IMPORTANT NOTICE REGARDING
THE AVAILABILITY OF PROXY MATERIALS FOR THE SPECIAL MEETING OF STOCKHOLDERS TO BE HELD ON DECEMBER __, 2022. THIS PROXY STATEMENT TO THE
STOCKHOLDERS WILL BE AVAILABLE AT https://www.cstproxy.com/imac/2022.
INTERNATIONAL MEDIA ACQUISITION CORP.
1604 US Highway 130
North Brunswick, NJ 08902
FORWARD-LOOKING STATEMENTS
This proxy statement contains statements that are forward-looking and
as such are not historical facts. This includes, without limitation, statements regarding the plans and objectives of management for future
operations, including as they relate to a business combination. These statements constitute projections, forecasts and forward-looking
statements, and are not guarantees of performance. They involve known and unknown risks, uncertainties, assumptions and other factors
that may cause the actual results, performance or achievements of the Company to be materially different from any future results, performance
or achievements expressed or implied by these statements. Such statements can be identified by the fact that they do not relate strictly
to historical or current facts. When used in this proxy statement, words such as “anticipate,” “believe,” “continue,”
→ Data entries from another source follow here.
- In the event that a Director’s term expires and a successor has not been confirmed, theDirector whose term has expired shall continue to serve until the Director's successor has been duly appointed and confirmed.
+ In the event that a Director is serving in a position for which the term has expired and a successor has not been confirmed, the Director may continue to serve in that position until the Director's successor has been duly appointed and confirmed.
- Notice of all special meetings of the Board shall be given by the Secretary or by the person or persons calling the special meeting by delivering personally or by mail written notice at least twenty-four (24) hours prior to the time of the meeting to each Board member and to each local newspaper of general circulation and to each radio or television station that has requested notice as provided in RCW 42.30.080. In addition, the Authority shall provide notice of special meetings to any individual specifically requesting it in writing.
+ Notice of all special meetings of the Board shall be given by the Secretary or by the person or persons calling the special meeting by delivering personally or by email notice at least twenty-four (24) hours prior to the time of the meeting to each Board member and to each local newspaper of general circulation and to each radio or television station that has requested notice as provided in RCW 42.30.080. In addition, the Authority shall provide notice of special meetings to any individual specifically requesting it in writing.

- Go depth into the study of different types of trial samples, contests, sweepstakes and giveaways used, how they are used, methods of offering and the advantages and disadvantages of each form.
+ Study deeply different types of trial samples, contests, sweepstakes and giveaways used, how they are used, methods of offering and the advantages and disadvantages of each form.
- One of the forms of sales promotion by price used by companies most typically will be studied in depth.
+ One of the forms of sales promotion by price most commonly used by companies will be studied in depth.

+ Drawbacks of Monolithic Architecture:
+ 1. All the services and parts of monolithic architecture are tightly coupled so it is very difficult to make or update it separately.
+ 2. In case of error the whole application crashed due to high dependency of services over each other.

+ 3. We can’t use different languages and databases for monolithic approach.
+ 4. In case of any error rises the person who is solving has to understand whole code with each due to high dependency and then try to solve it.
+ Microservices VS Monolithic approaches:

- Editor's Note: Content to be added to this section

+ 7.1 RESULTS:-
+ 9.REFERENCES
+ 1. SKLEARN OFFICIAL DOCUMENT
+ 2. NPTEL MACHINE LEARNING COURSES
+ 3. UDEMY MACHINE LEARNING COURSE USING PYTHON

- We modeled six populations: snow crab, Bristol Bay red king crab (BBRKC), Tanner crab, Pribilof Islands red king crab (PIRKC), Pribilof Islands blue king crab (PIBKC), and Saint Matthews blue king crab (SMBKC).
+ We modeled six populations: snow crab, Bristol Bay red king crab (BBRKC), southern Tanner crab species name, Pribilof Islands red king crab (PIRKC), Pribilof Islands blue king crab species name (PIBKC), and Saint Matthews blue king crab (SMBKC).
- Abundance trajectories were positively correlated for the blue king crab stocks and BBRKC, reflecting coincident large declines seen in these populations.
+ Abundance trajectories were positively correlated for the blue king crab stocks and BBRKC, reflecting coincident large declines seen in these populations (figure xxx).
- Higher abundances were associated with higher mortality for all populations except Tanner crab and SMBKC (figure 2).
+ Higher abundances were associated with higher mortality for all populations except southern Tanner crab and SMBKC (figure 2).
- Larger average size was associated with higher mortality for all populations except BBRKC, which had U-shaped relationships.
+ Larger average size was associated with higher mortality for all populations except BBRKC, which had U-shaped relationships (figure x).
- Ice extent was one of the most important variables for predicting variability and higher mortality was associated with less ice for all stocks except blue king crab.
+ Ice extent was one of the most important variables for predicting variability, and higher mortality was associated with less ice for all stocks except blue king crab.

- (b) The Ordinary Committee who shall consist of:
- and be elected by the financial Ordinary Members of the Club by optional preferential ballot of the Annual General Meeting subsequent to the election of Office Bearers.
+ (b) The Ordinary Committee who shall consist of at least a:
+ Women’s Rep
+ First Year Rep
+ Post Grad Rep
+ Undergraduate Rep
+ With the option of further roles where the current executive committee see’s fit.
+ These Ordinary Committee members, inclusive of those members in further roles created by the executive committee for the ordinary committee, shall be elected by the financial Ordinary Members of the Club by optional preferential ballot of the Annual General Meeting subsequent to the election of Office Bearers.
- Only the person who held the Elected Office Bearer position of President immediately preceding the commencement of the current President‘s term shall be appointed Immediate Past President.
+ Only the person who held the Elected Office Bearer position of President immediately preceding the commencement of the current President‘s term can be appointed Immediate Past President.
“could,” “estimate,” “expect,” “intend,” “may,” “might,” “plan,”
“possible,” “potential,” “predict,” “project,” “should,” “strive,”
“would” and similar expressions may identify forward-looking statements, but the absence of these words does not mean that
a statement is not forward-looking. When the Company discusses its strategies or plans, including as they relate to a business combination,
it is making projections, forecasts or forward-looking statements. Such statements are based on the beliefs of, as well as assumptions
made by and information currently available to, the Company’s management. Actual results and stockholders’ value will be affected
by a variety of risks and factors, including, without limitation, international, national and local economic conditions, merger, acquisition
and business combination risks, financing risks, geo-political risks, acts of terror or war, and those risk factors described under “Item
1A. Risk Factors” of the Company’s Annual Report on Form 10-K, as amended, filed with the SEC on March 30, 2022 and Form 10-Q
filed with the SEC on November 21, 2022, in the preliminary proxy statement relating to the Business Combination filed with the SEC on
November 14, 2022, and in other reports the Company files with the SEC. Many of the risks and factors that will determine these results
and stockholders’ value are beyond the Company’s ability to control or predict.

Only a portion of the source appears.